◆ Modification records:
• • • • •
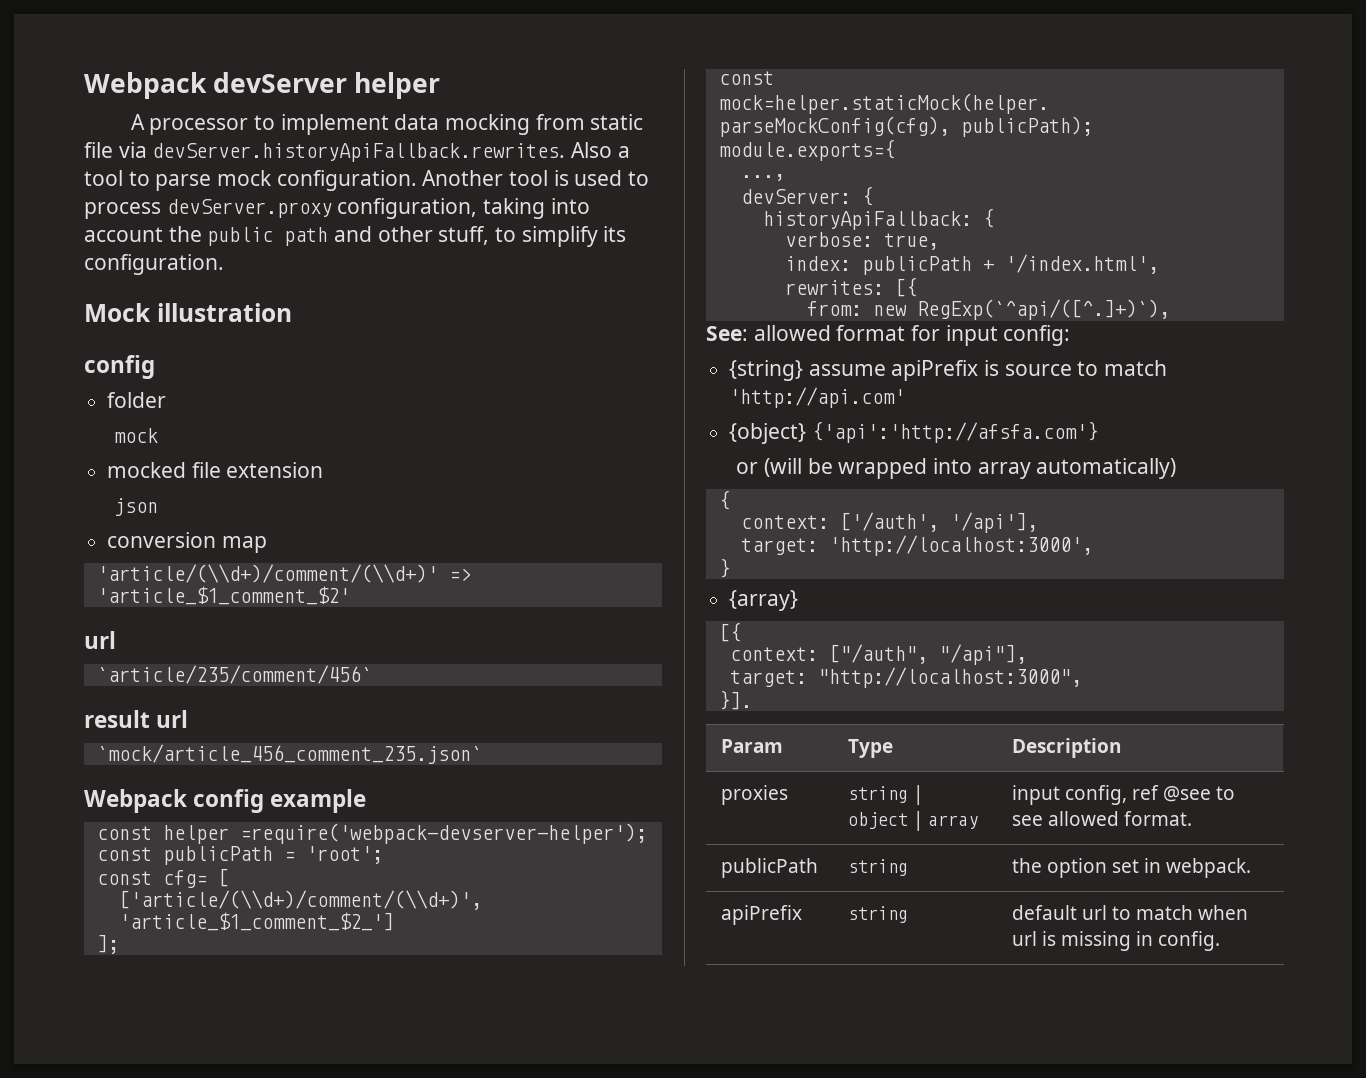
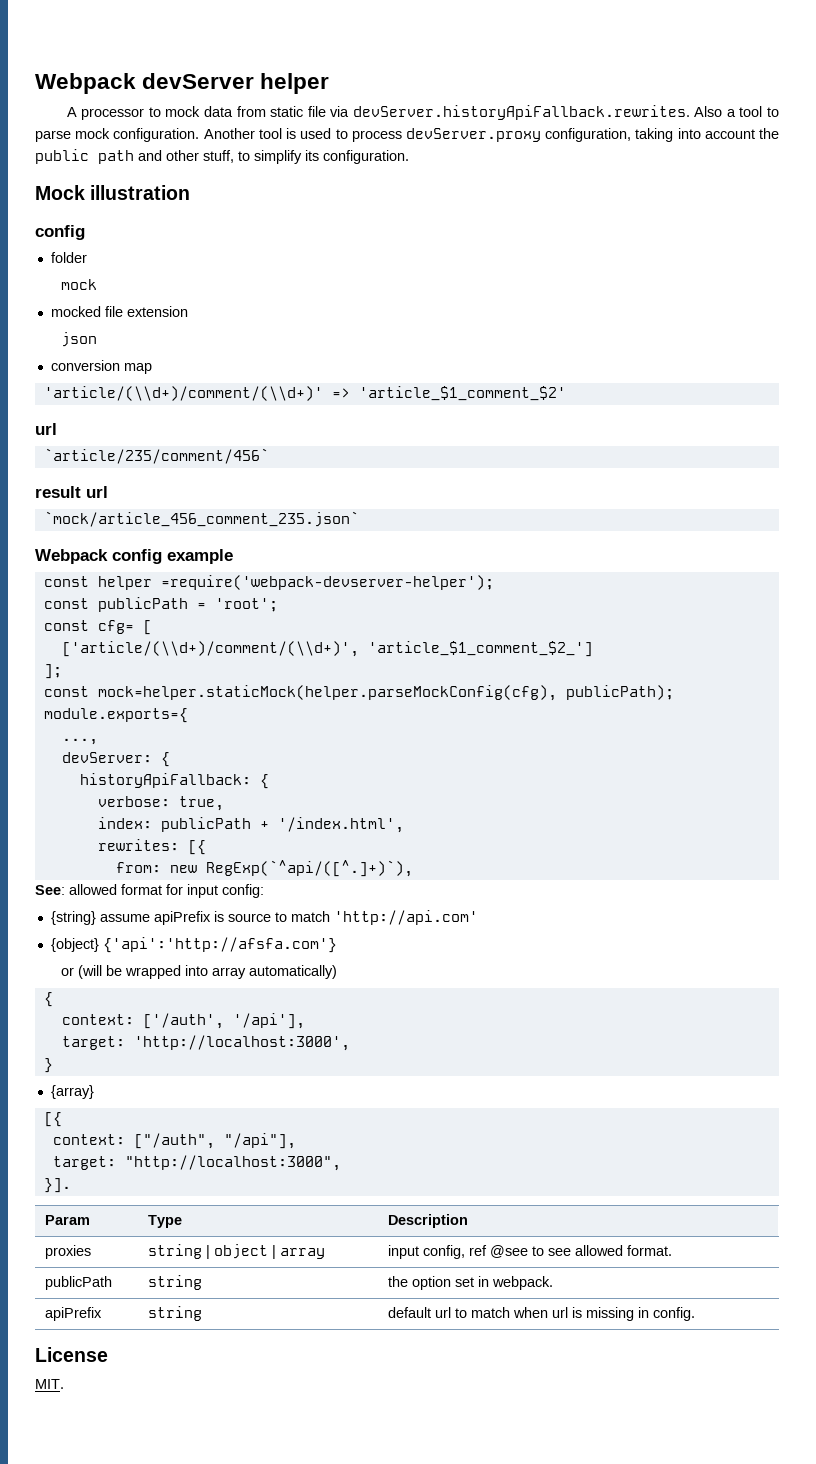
[280,114,531,135] implement data mocking -> [165,106,233,117] mock data
(1221, 941) none -> [35,1347,108,1362] [35,1379,64,1389] // License // MIT.

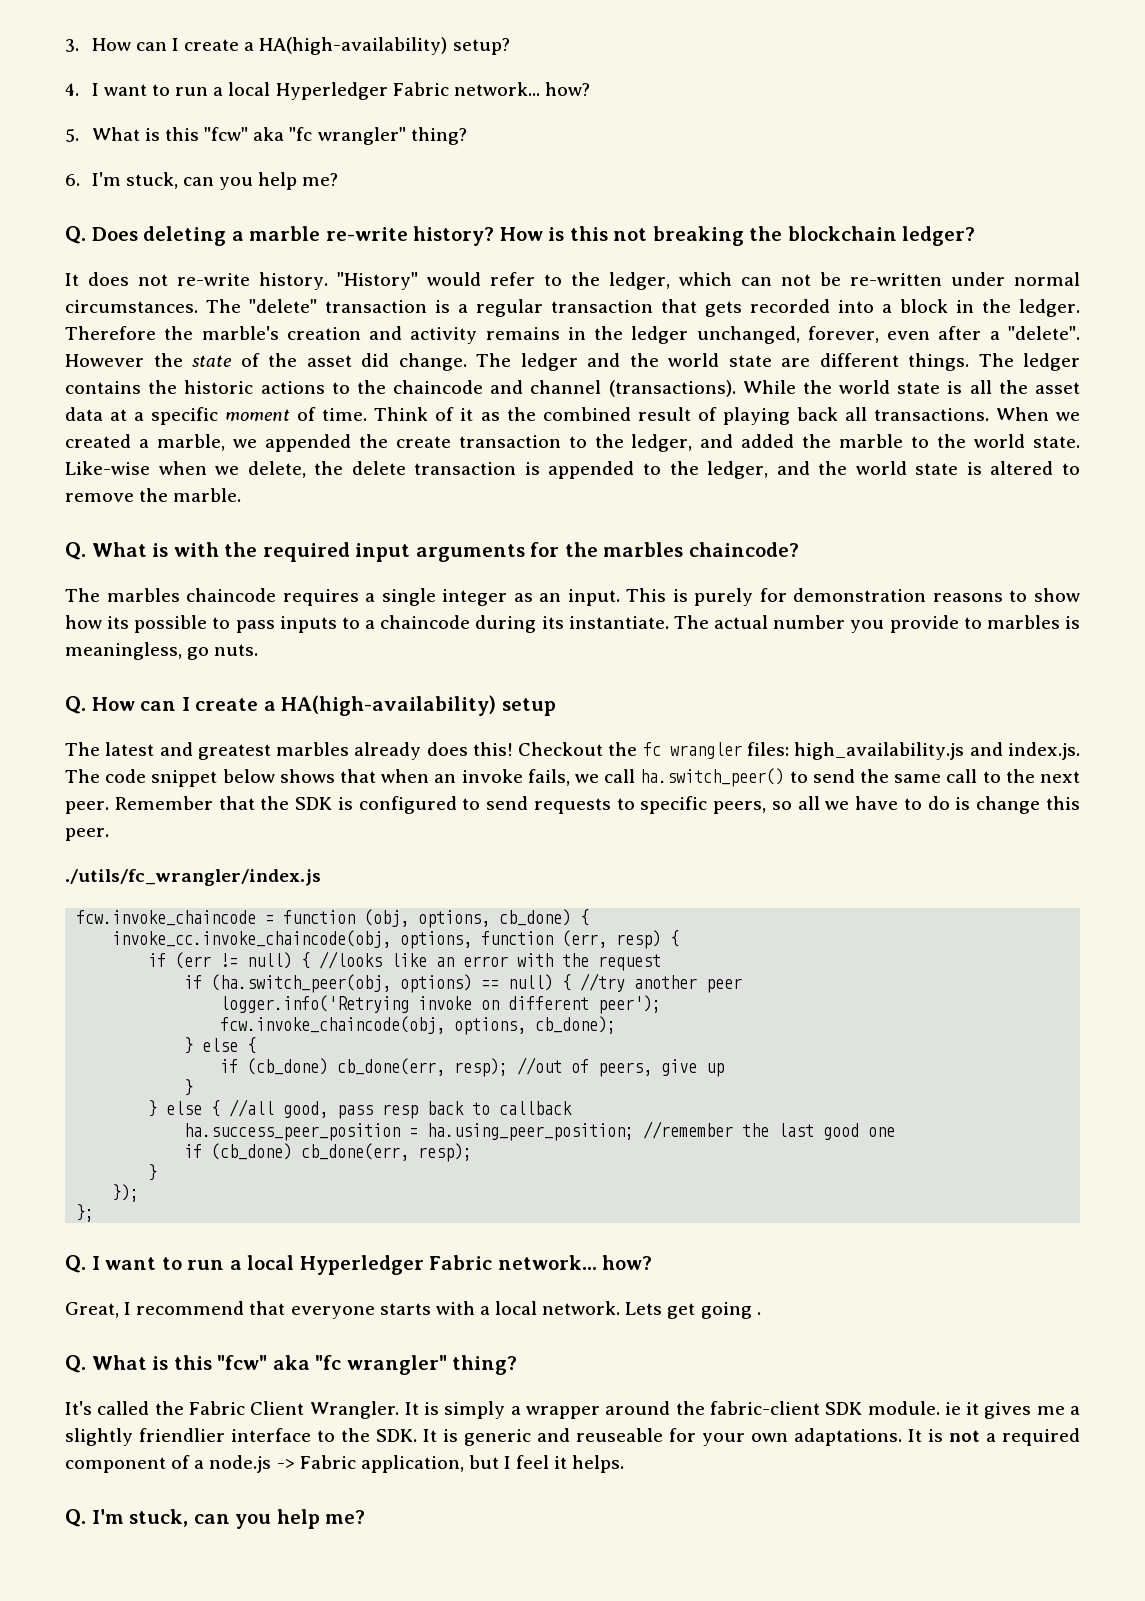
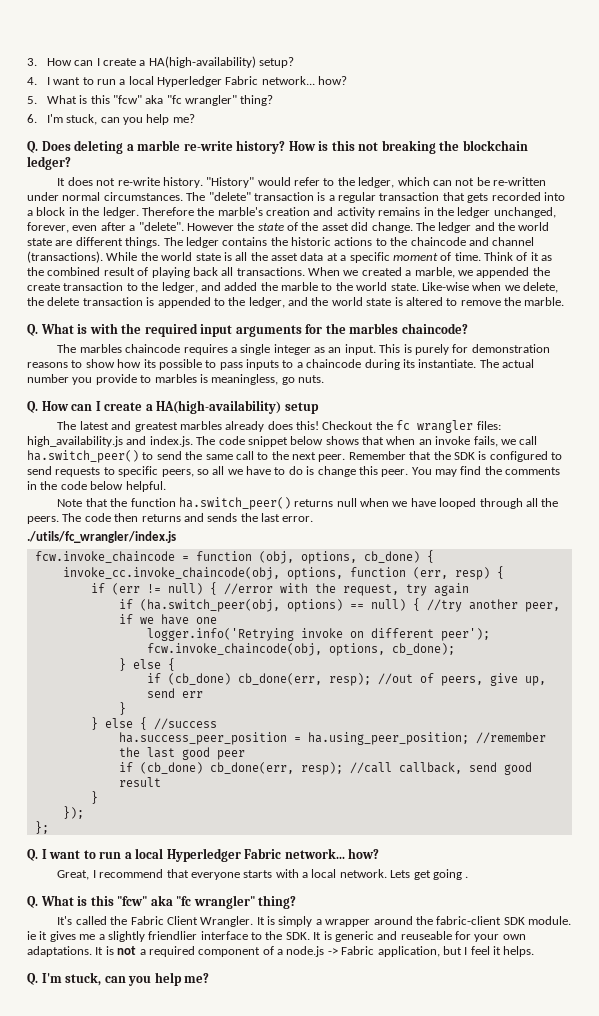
(109, 834) none -> [411,466,561,477] [27,481,166,492] [57,497,559,510] [27,513,314,524] You may find the comments in the code below helpful. // Note that the function ha.switch_peer() returns null when we have looped through all the peers. The code then returns and sends the last error.
[319,951,662,971] //looks like an error with the request -> [223,583,469,596] //error with the request, try again
[706,978,743,993] peer -> [524,602,560,612] [118,614,217,625] peer, if we have one
[706,1063,725,1077] up -> [524,676,546,686] [146,688,203,698] up, send err
[229,1099,573,1119] //all good, pass resp back to callback -> [153,718,217,730] //success
[868,1127,896,1137] [184,1143,473,1162] one // if (cb_done) cb_done(err, resp); -> [216,750,245,760] [118,762,532,775] [118,777,161,787] peer // if (cb_done) cb_done(err, resp); //call callback, send good result

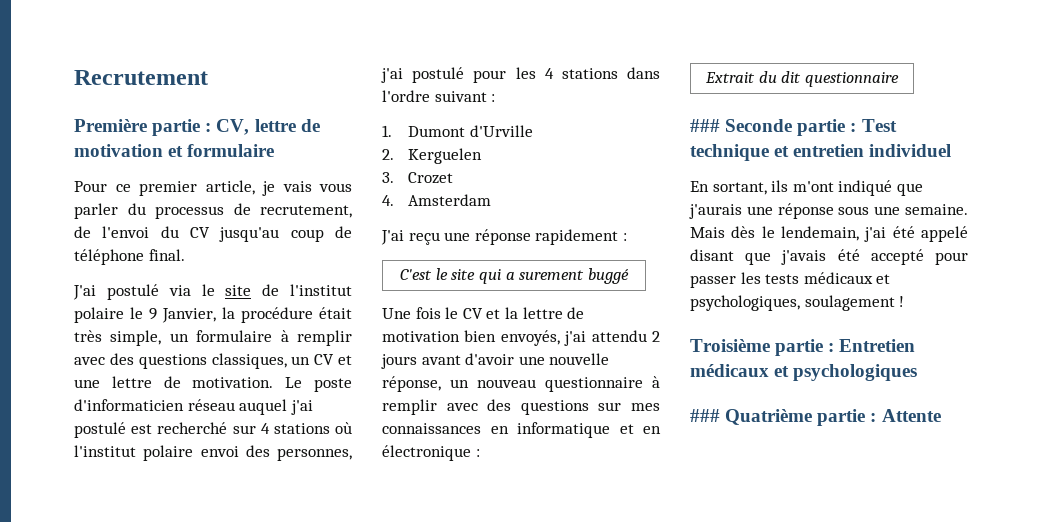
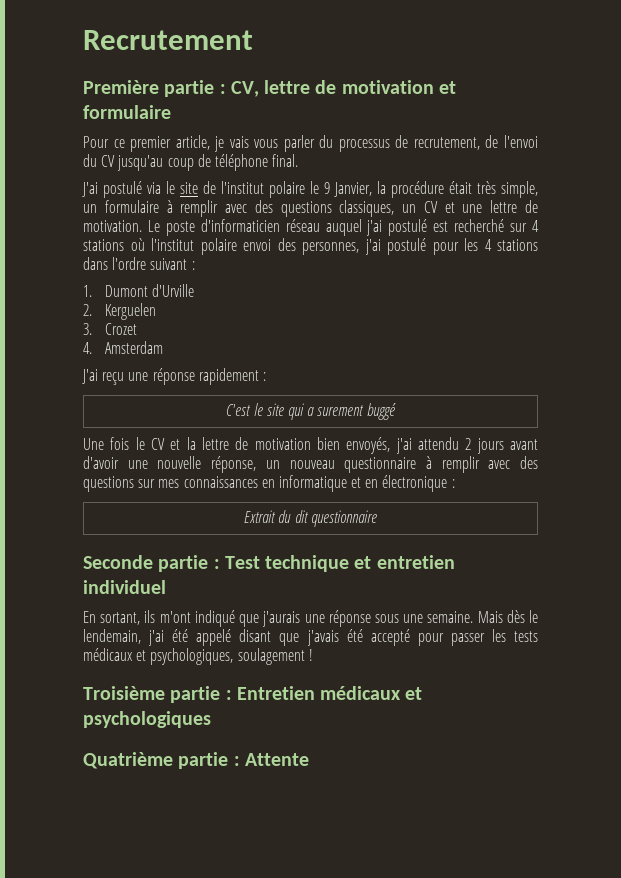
[690,119,720,132] ### -> (377, 518) none
[690,409,720,422] ### -> (211, 719) none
• • • • •
Whenever the word "callback" shows up in a line, that line counts. Say how many lines of the data count, giving the number alone.

2